Sunnybrook’s Clinical Operations Green Task Force engaged plant operations and maintenance to analyze the situation. Purchasing data showed Sunnybrook had bought 32,600 Kg of the gas over five years but used extremely little of it clinically. “We weighed the tanks at our central manifold to determine the amount of N2O leaving the tanks and compared this to our clinical usage using our electronic medical record,” says Patient Care Manager Barbara McArthur, RN, MN, CPN(c). They discovered a startling 99% wastage rate. A pipe was leaking somewhere at the facility, but engineers couldn’t pinpoint exactly where.
The team resolved to rectify the situation due to the staggering environmental impact of the gas. N2O represents 75% of the carbon footprint of anesthetic gases, has 300 times the global warming potential of carbon dioxide and persists for over 100 years in the atmosphere.
The gas could not be removed entirely, as it is used to provide safe sedation for patients with respiratory problems and is standard of practice in the obstetrical unit.
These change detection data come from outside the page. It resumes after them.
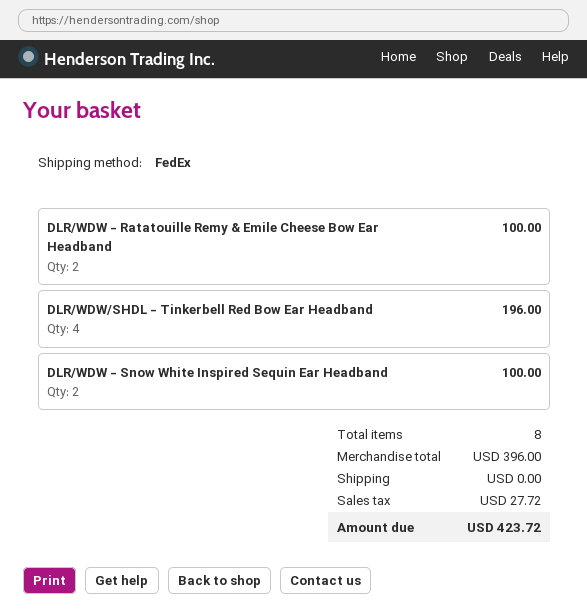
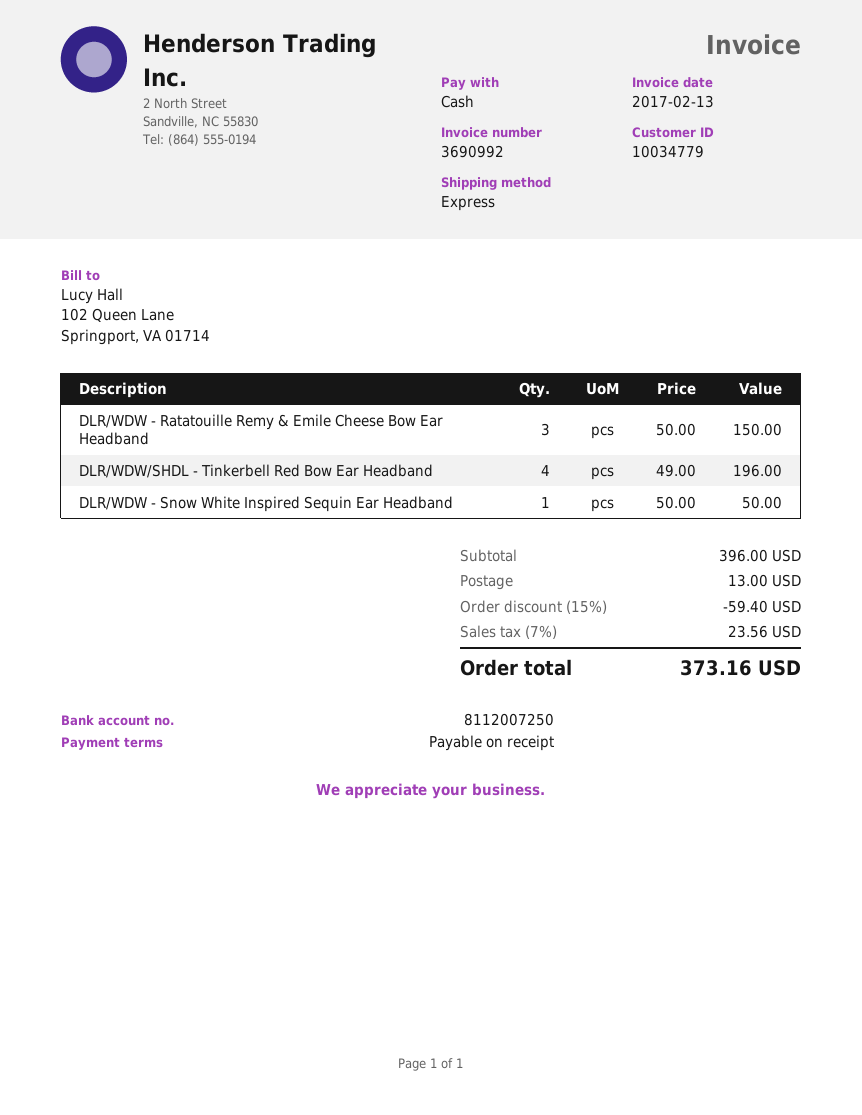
shipping method: FedEx -> express
DLR/WDW - Ratatouille Remy & Emile Cheese Bow Ear Headband: 2 for 100.00 -> 3 for 150.00
DLR/WDW - Snow White Inspired Sequin Ear Headband: 2 for 100.00 -> 1 for 50.00
discount: none -> 15% = 59.40
shipping: 0.00 -> 13.00
tax: 27.72 -> 23.56
total: 423.72 -> 373.16

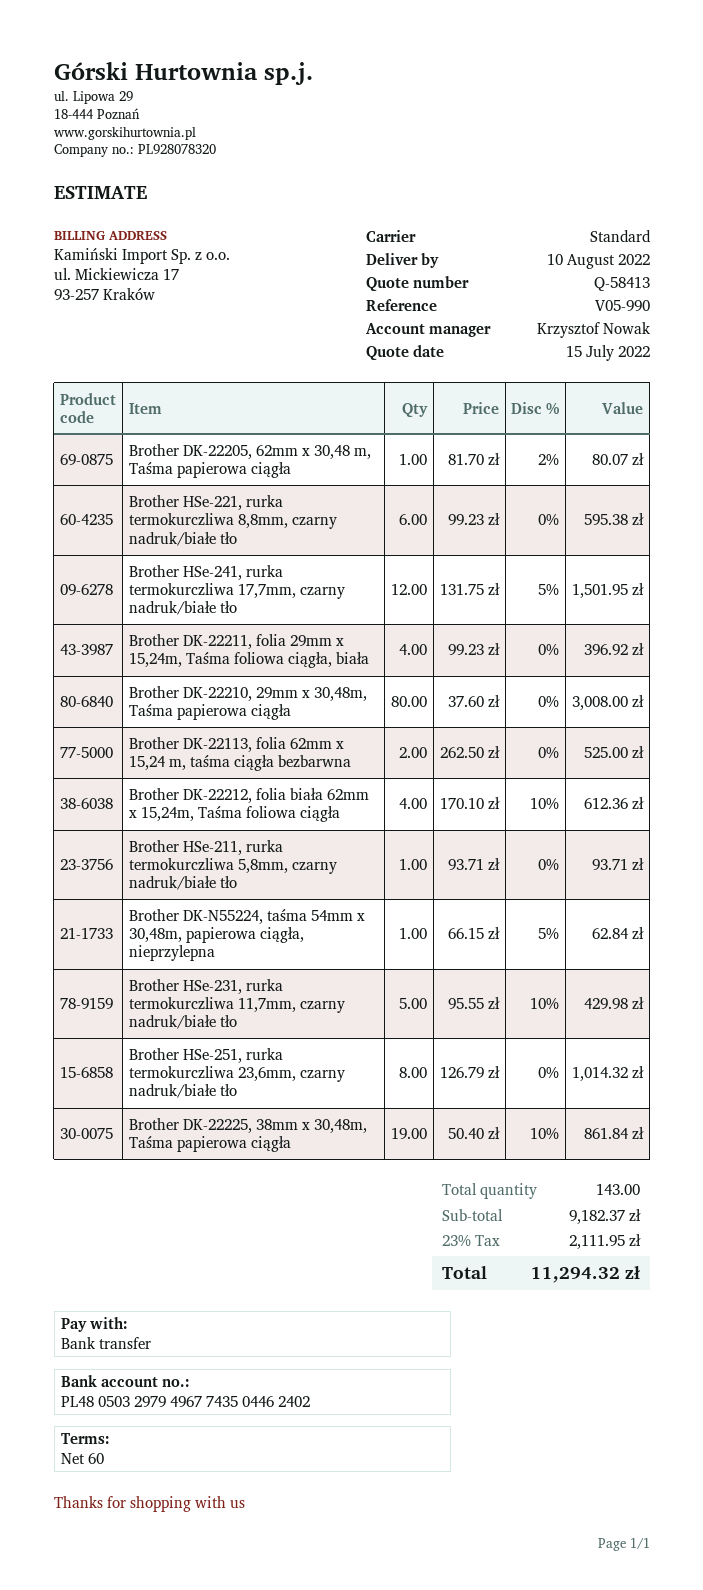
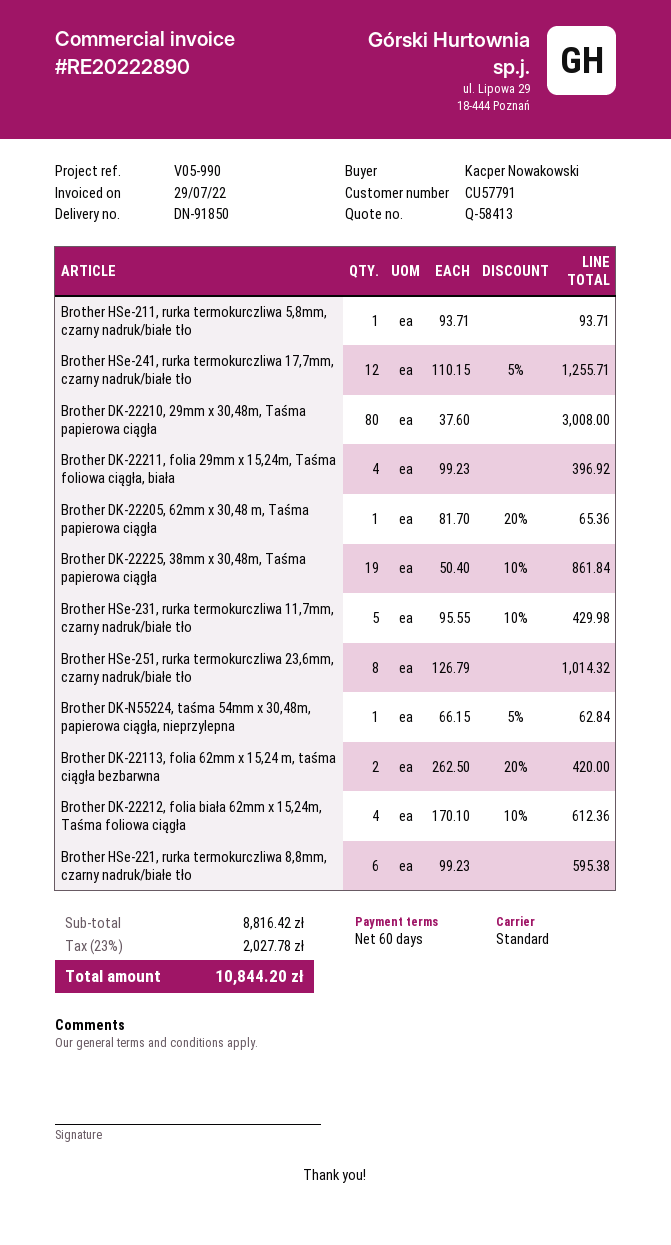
Brother DK-22205, 62mm x 30,48 m, Taśma papierowa ciągła: 1 x 81.70 - 2% = 80.07 -> 1 x 81.70 - 20% = 65.36
Brother HSe-241, rurka termokurczliwa 17,7mm, czarny nadruk/białe tło: 12 x 131.75 - 5% = 1501.95 -> 12 x 110.15 - 5% = 1255.71
Brother DK-22113, folia 62mm x 15,24 m, taśma ciągła bezbarwna: 2 x 262.50 = 525.00 -> 2 x 262.50 - 20% = 420.00
subtotal: 9182.37 -> 8816.42
tax: 23% = 2111.95 -> 23% = 2027.78
total: 11294.32 -> 10844.20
With anesthesia providers joining the team, the solution was to decommission the central system while switching to small tanks of N2O that easily connect to anesthesia machines, while capping the wall outlets and clearly labeling them “Do Not Use.” Doing so reduced N2O waste by 80%.
“We saved the annual equivalent of planting 1,450 trees and letting them grow for 10 years,” says Ms. McArthur. Now Sunnybrook is working to do the same at its main campus.